Optical absorption and dispersion characterizations of CuGaSe2 thin films prepared by flash evaporation technique

Thin films of CuGaSe2 have been prepared by flash evaporation technique. The optical properties of the prepared films were investigated using spectrophotometric measurements of the transmittance and reflectance at normal incidence of light in the wavelength range from 400 to 2500 nm. The optical constants as refractive index, n, and absorption index, k, were calculated and found to be independent of film thickness in the range of the film thickness 132–423 nm. The analysis of the photon energy against the absorption coefficient showed three direct optical transitions (one of them is allowed while the others are forbidden). This direct transition was ascribed to the crystal field and spin orbital splitting of the upper most valence band. The crystal field and spin orbital splitting of CuGaSe2 were found to be − 0.15 eV and 0.45 eV, respectively. The dispersion of the refractive index is discussed in terms of the single oscillator Wemple–DiDomenico (WD) model. The single oscillator energy (Eo), the dispersion energy (Ed), the high frequency dielectric constant (ε∞), the lattice dielectric constant (εL) and the ratio of free charge carrier concentration to the effective mass (N / m*) were estimated. The capacitance–voltage measurements of CuGaSe2/p-Si heterojunction showed that the diode is abrupt junction diode. The carrier concentration and the built-in voltage were estimated.

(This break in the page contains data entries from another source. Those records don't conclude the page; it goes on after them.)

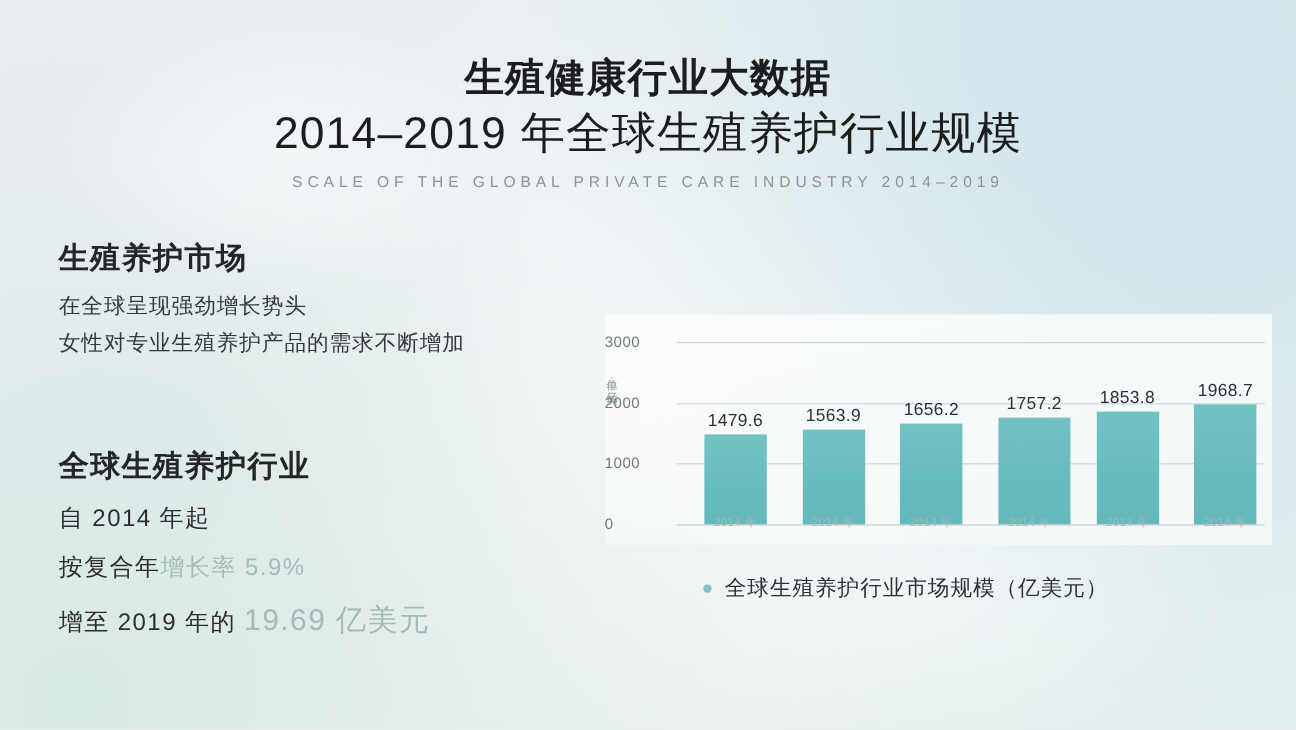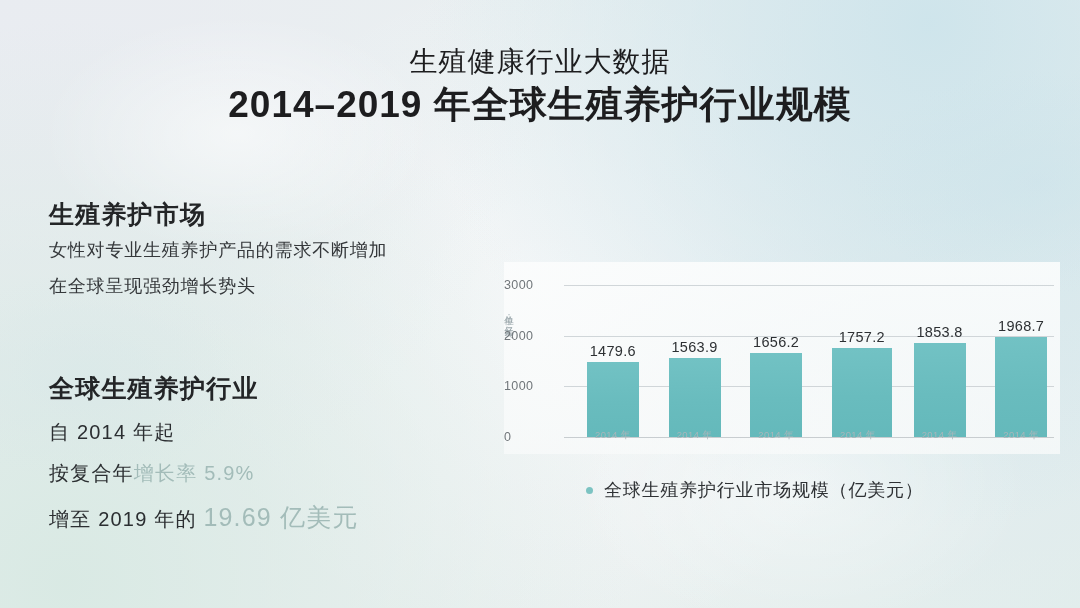--- a/index.html
+++ b/index.html
@@ -35,7 +35,7 @@
   
   .title-block{position:absolute;left:0;top:44px;width:1080px;text-align:center;}
   .title-cn-1{
-    font-size:28px;font-weight:normal;color:#1d1d1f;letter-spacing:1px;line-height:1.25;
+    font-size:33px;font-weight:bold;color:#1d1d1f;letter-spacing:1px;line-height:1.25;
   }
   .title-cn-2{
     font-size:37px;font-weight:bold;color:#1d1d1f;letter-spacing:1px;line-height:1.28;margin-top:2px;

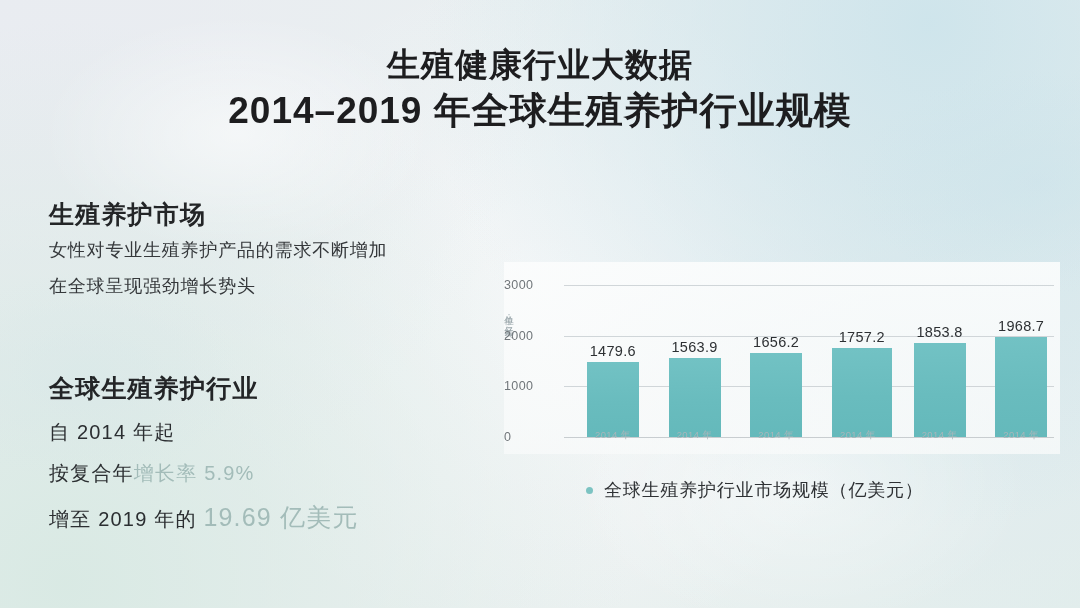--- a/index.html
+++ b/index.html
@@ -38,7 +38,7 @@
     font-size:33px;font-weight:bold;color:#1d1d1f;letter-spacing:1px;line-height:1.25;
   }
   .title-cn-2{
-    font-size:37px;font-weight:bold;color:#1d1d1f;letter-spacing:1px;line-height:1.28;margin-top:2px;
+    font-size:37px;font-weight:normal;color:#1d1d1f;letter-spacing:1px;line-height:1.28;margin-top:2px;
   }
   .title-en{
     margin-top:9px;

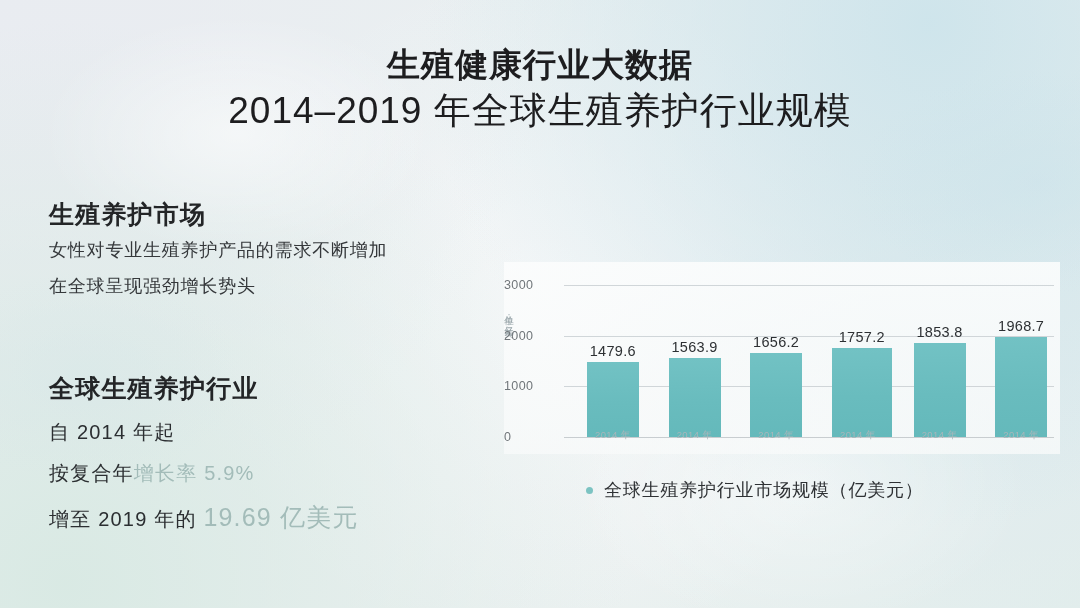--- a/index.html
+++ b/index.html
@@ -116,6 +116,7 @@
   <div class="title-block">
     <div class="title-cn-1">生殖健康行业大数据</div>
     <div class="title-cn-2">2014–2019 年全球生殖养护行业规模</div>
+    <div class="title-en">SCALE OF THE GLOBAL PRIVATE CARE INDUSTRY 2014–2019</div>
   </div>
 
   <div class="left-col">

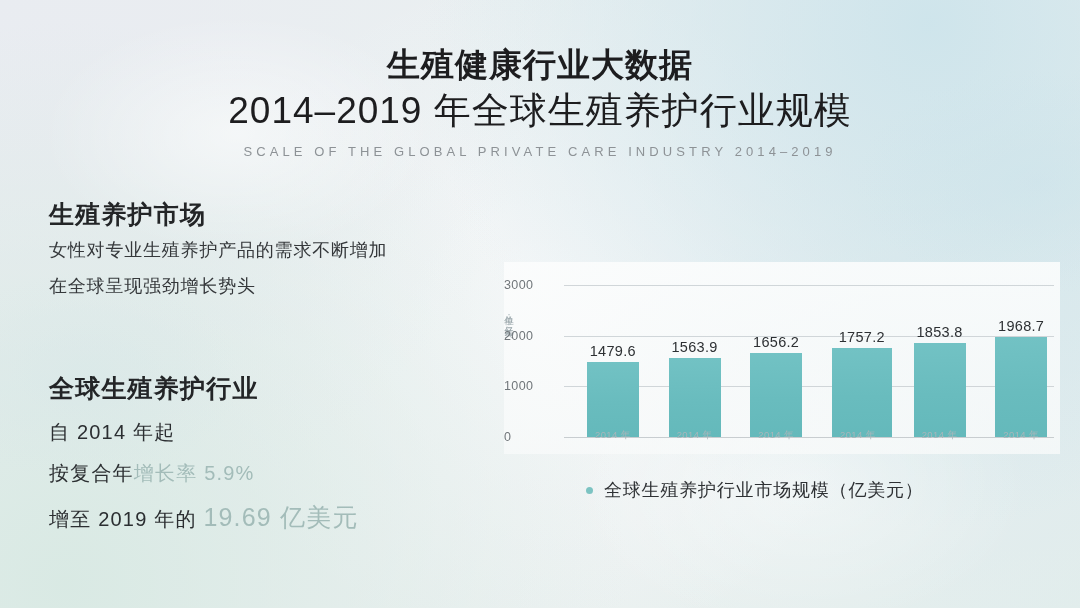--- a/index.html
+++ b/index.html
@@ -121,8 +121,8 @@
 
   <div class="left-col">
     <div class="sec-head">生殖养护市场</div>
+    <div class="sec-line">在全球呈现强劲增长势头</div>
     <div class="sec-line tight">女性对专业生殖养护产品的需求不断增加</div>
-    <div class="sec-line">在全球呈现强劲增长势头</div>
   </div>
 
   <div class="block-2">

The current–voltage characteristics of the device under illumination were investigated and photovoltaic properties of the device were evaluated.

Research Highlights
► Thin films of CuGaSe2 were successfully prepared by flash evaporation technique.
► Three direct optical transitions were obtained and ascribed to the crystal field and spin orbital splitting of the upper most valence band.
► CuGaSe2/p-Si is abrupt junction diode and the photovoltaic parameters were evaluated using J-V characteristics under illumination.